There is a possible deep homology among animals that use acoustic communication, such as songbirds and humans, in their use of the FOXP2 gene and broader parts of the gene regulatory network. Because this trait is not shared by the presumed common ancestor, it is a case of parallel evolution. However, it has been suggested that the ancestral trait may be a capability that can smoothly evolve into acoustic communication: for example, fish are known to swim in schools, and it is possible that this behavior evolved into vocal function. Proof of FOXP2 involvement in fish schooling behavior would be needed to substantiate this speculation.

== In cancer stem cells ==
In modern day biology, the depth of understanding deep homology has evolved into focusing on the molecular and genetic mechanisms and functions rather than simple morphology. Cancer stem cells (CSCs) are a population of cells within a tumor that have the ability to self-renew and differentiate into different cell types, similar to normal stem cells. The stem cell theory of cancer suggests that there is a subpopulation of cells, referred to as cancer stem cells, that have certain characteristics that make them unique among other types of cells within a cancer. The traits that are included in CSCs are that they multiply indefinitely, are resistant to chemotherapy, and are proposed to be responsible for relapse after therapy.

=== Life cycle of cancer ===
The unicellular life cycle of cancer and Entamoeba is uniquely similar, and thus contradicts the molecular phylostratigraphic theory for the origin of cancer. This deep relationship between the two cell systems is supported by the "amoeba model", which provides a greater understanding of the biology of cancer from the evolutionary perspective. The G + S life cycle of Entamoeba is the closest common ancestor than compared to any other life cycle of unicellular organisms. Similarly, both cell systems, amoeba and cancer, use the deep homologous G + S gene module that was evolved by a common ancestor. Some parallels that they share are too close for coincidence including:

- A reproductive asexual germ-line capable of forming germ-line stem cells (GSCs, referred to as CSCs in cancer) and a somatic cell line without reproductive GSC function;
- Germ and soma cells that proliferate through asymmetric and symmetric cell cycles and can interconvert by transitioning from germ to soma (GST) and from soma to germ (SGT); both processes are referred to as MET and EMT in cancer;
- Oxygen-sensitive germlines that irreversibly lose their reproductive function due to irreparable DNA damage caused by excess oxygen;
- DNA damage repair (DDR) mechanisms to repair DNA replication and polyploidization defects and maintain genomic integrity of nascent GSCs/CSCs;
- DNA DSB repair mechanisms via MGRS and PGCC structures, with or without homologous cell fusion.

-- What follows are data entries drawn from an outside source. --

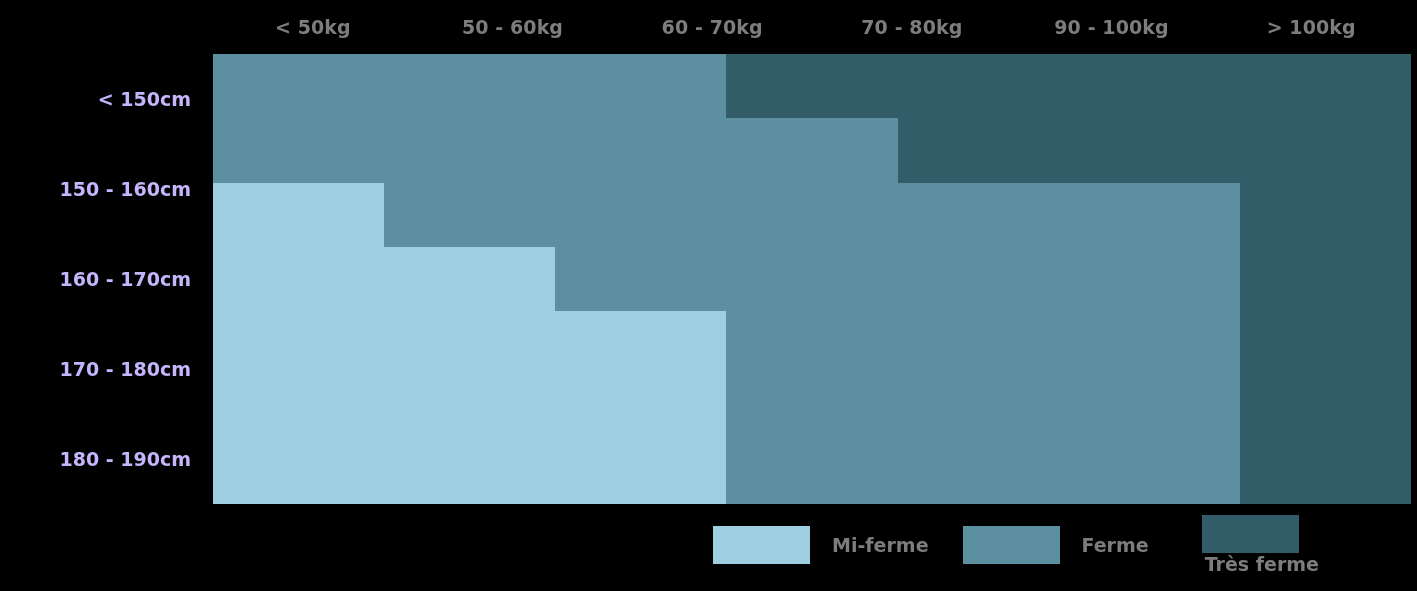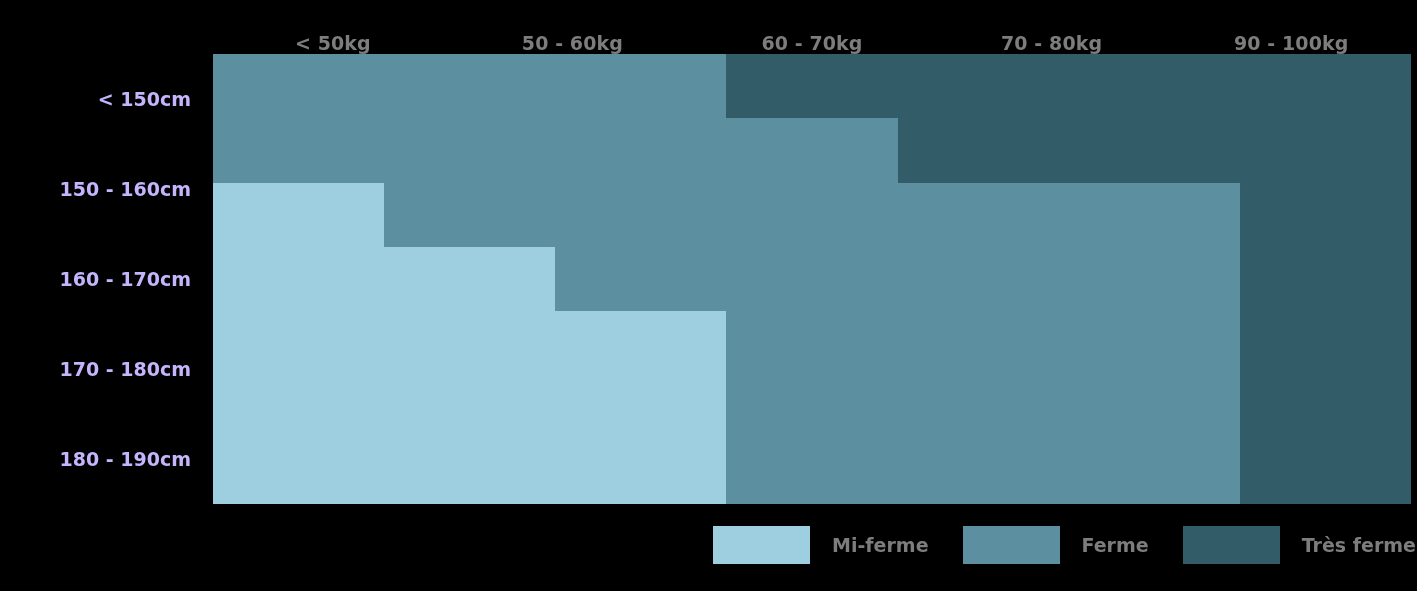"< 50kg" #col-headers { top: 24px -> 8px }
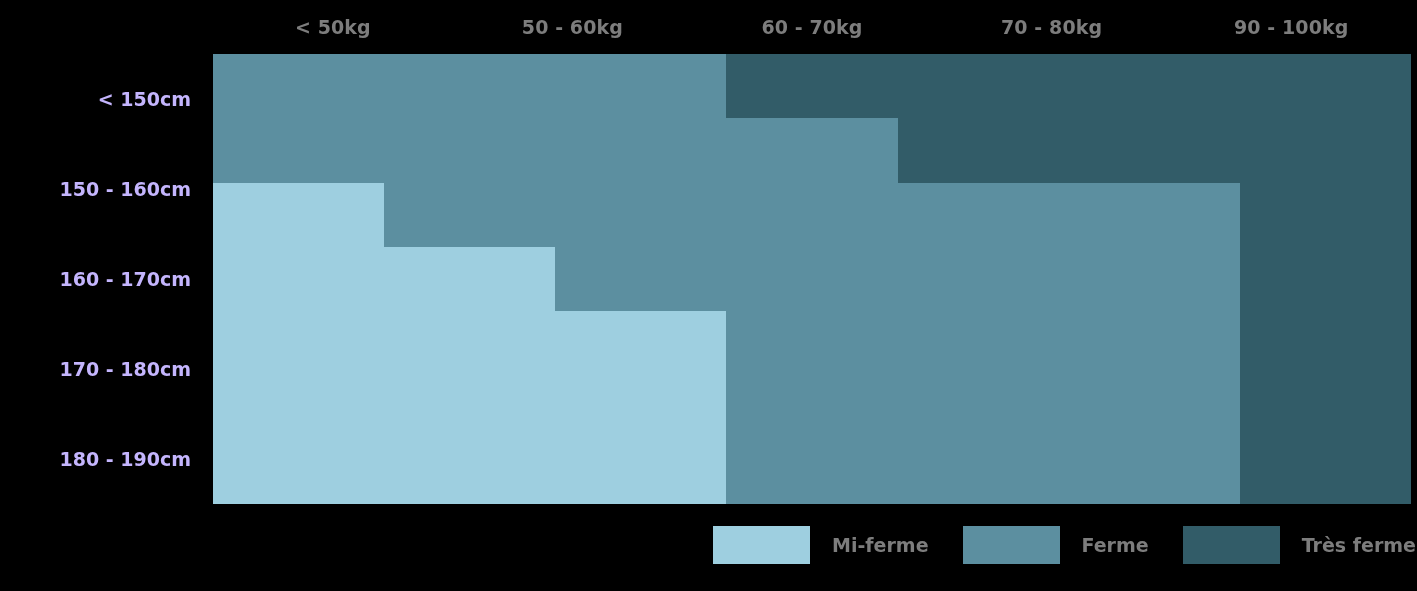"> 100kg" div.col-head { html: none -> <div>&gt; 100kg</div> }
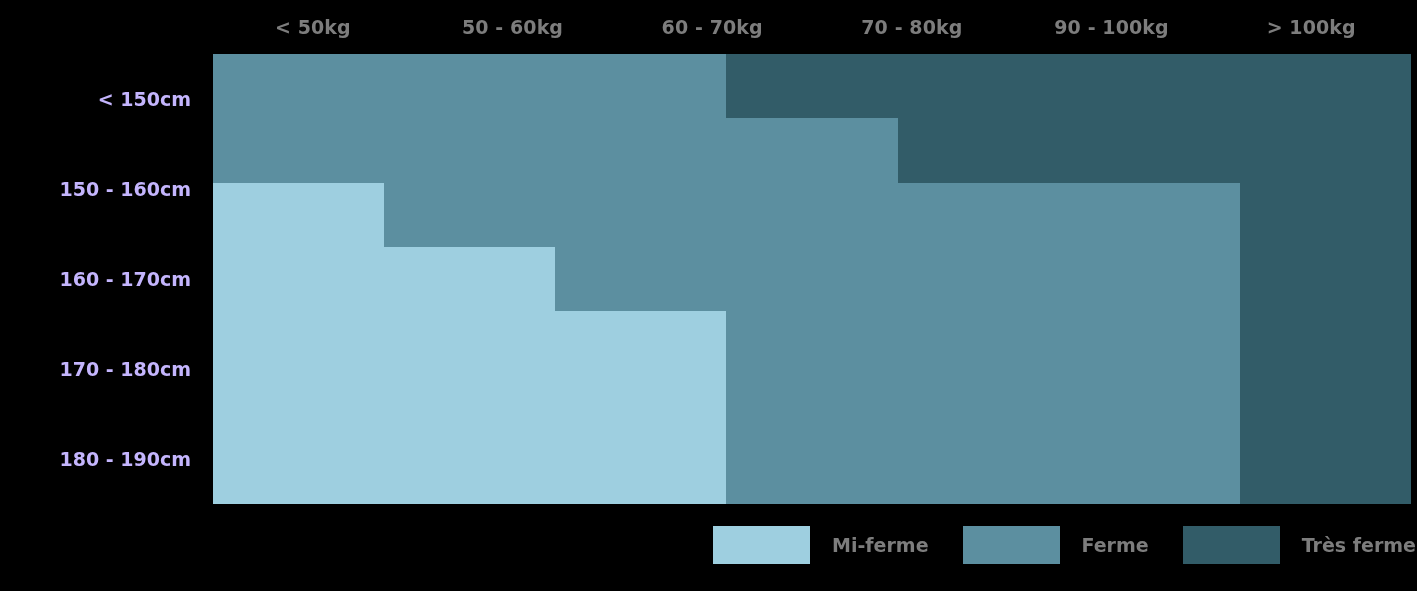"Très ferme" #legend .legend-item:last-child { flex-direction: none -> column }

MGRSs are also known in medical terms as "pre-existing Polypoid Giant Cancer Cells (PGCCs)" and are frequently observed in untreated cancers. In cancer, the reproductive germ-line cycle starts with a precursor cell. This cell will then polyploidize within a cell envelope. This cancer germ-line undergoes a process of development that is similar to the Entamoeba germline. A significant trace of deep homology can be found in mammalian germ-line stem cells. Based on a previous hypothesis, the germ-line is the common ancestor in somatic stem cell lineages. Daughter GSCs are the only stem cells that have the capability of passing genetic information throughout generations.

==Algorithm==

In 2010, a team led by Edward Marcotte developed an algorithm that identifies deeply homologous genetic modules in unicellular organisms, plants, and animals based on phenotypes (such as traits and developmental defects). The technique aligns phenotypes across organisms based on orthology (a type of homology) of genes involved in the phenotypes.